Your assignment
Locate every line in the records below that holds the word "gradient" and return each one.

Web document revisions
_ _ _ _ _
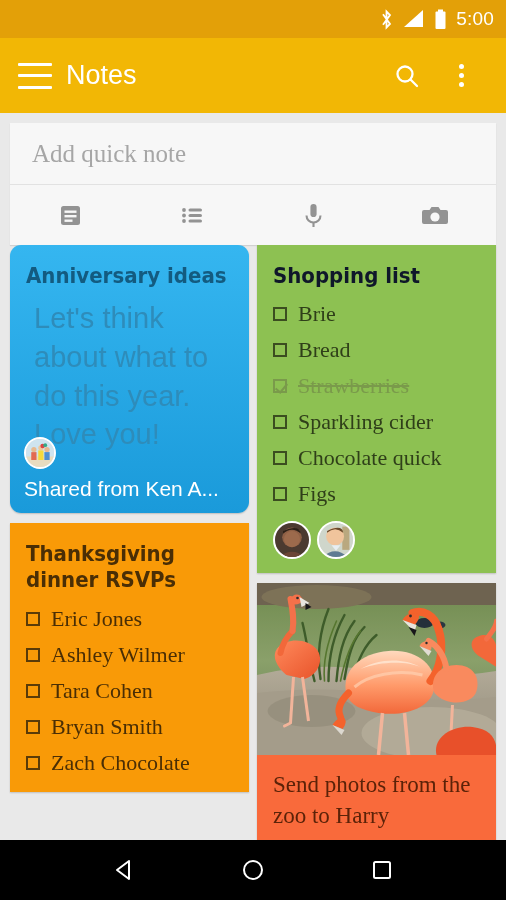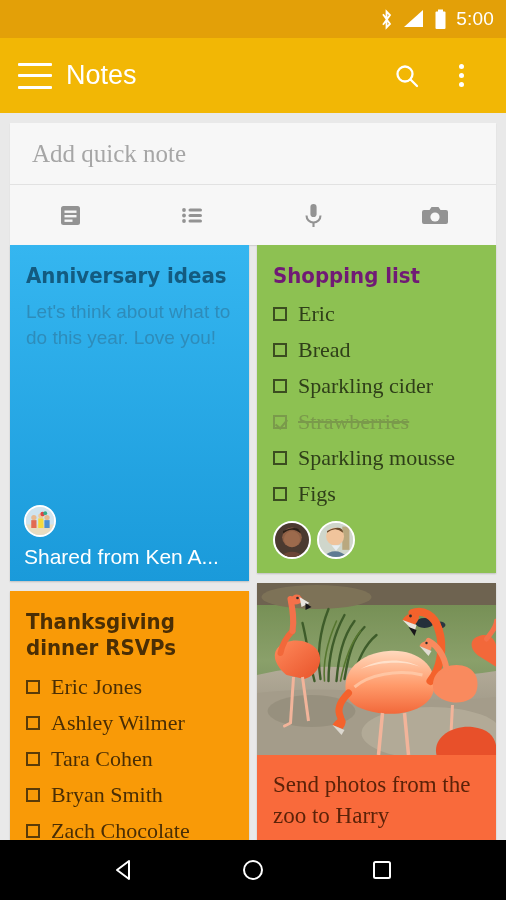--- a/index.html
+++ b/index.html
@@ -48,38 +48,39 @@
            display:flex; gap:8px; padding:0 10px; align-items:flex-start; }
   .col { flex:1; display:flex; flex-direction:column; gap:10px; min-width:0; }
   .card { box-shadow:0 1px 1.5px rgba(0,0,0,.18); overflow:hidden; position:relative; cursor:pointer; }
 
   .card-title {
     font-family:"DejaVu Sans Condensed","Liberation Sans", sans-serif;
     font-weight:bold; font-size:22px; line-height:1.2;
   }
 
   
-  .card-anniv { background:linear-gradient(180deg,#35b6f0 0%,#1a9ada 100%); padding:18px 16px 0 16px; height:336px; }
+  .card-anniv { background:linear-gradient(180deg,#35b6f0 0%,#1a9ada 100%); padding:18px 16px 0 16px; height:268px;border-radius:11px; }
   .card-anniv .card-title { color:#135b80; }
   .anniv-body {
     font-family:"Liberation Sans", sans-serif; font-weight:300;
-    font-size:19px; line-height:1.33; color:#2e8cba; margin-top:10px;
+    font-size:29px; line-height:1.33; color:#2e8cba; margin-top:10px;
     word-wrap:break-word;
+    margin-left:8px;
   }
   .anniv-footer { position:absolute; left:14px; right:10px; bottom:12px; }
   .shared-row { display:flex; align-items:flex-end; }
   .avatar { border-radius:50%; overflow:hidden; flex:none; border:2px solid #fff; background:#ddd; }
   .av-sm { width:32px; height:32px; }
   .av-md { width:38px; height:38px; }
   .shared-label { color:#fff; font-size:21px; margin-top:8px; white-space:nowrap; overflow:hidden; }
   .shared-time { color:#d2ecf8; font-size:17px; margin-top:2px; }
 
   
   .card-shop { background:#8dc152; padding:18px 16px 14px 16px; }
-  .card-shop .card-title { color:#701a75; }
+  .card-shop .card-title { color:#0f172a; }
   .chk-list { margin-top:12px; display:flex; flex-direction:column; gap:10px; }
   .chk-item { display:flex; align-items:center; gap:11px;
     font-family:"Liberation Serif", serif; font-size:22px; }
   .chk-box { width:14px; height:14px; border:2px solid #3b4d20; flex:none; position:relative; }
   .chk-item.shop { color:#2f3f19; }
   .chk-item.done { color:#7a9a4b; }
   .chk-item.done .chk-box { border-color:#7a9a4b; }
   .chk-item.done .chk-box::after {
     content:""; position:absolute; left:3px; top:0px; width:5px; height:10px;
     border-right:2px solid #7a9a4b; border-bottom:2px solid #7a9a4b;
@@ -250,37 +251,37 @@
 
     </div>
 
     <div class="col">
 
       <div class="card card-shop">
         <div class="card-title">Shopping list</div>
         <div class="chk-list">
           <div class="chk-item shop">
             <span class="chk-box"></span>
-            <span class="chk-label">Eric</span>
+            <span class="chk-label">Brie</span>
           </div>
           <div class="chk-item shop">
             <span class="chk-box"></span>
             <span class="chk-label">Bread</span>
           </div>
+          <div class="chk-item done">
+            <span class="chk-box"></span>
+            <span class="chk-label">Strawberries</span>
+          </div>
           <div class="chk-item shop">
             <span class="chk-box"></span>
             <span class="chk-label">Sparkling cider</span>
           </div>
-          <div class="chk-item done">
-            <span class="chk-box"></span>
-            <span class="chk-label">Strawberries</span>
-          </div>
           <div class="chk-item shop">
             <span class="chk-box"></span>
-            <span class="chk-label">Sparkling mousse</span>
+            <span class="chk-label">Chocolate quick</span>
           </div>
           <div class="chk-item shop">
             <span class="chk-box"></span>
             <span class="chk-label">Figs</span>
           </div>
         </div>
         <div class="shop-avatars">
           <div class="avatar av-md">
             <svg width="100%" height="100%" viewBox="0 0 38 38">
               <rect width="38" height="38" fill="#4b3a30"></rect>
_ _ _ _ _
Task output
-  .card-anniv { background:linear-gradient(180deg,#35b6f0 0%,#1a9ada 100%); padding:18px 16px 0 16px; height:336px; }
+  .card-anniv { background:linear-gradient(180deg,#35b6f0 0%,#1a9ada 100%); padding:18px 16px 0 16px; height:268px;border-radius:11px; }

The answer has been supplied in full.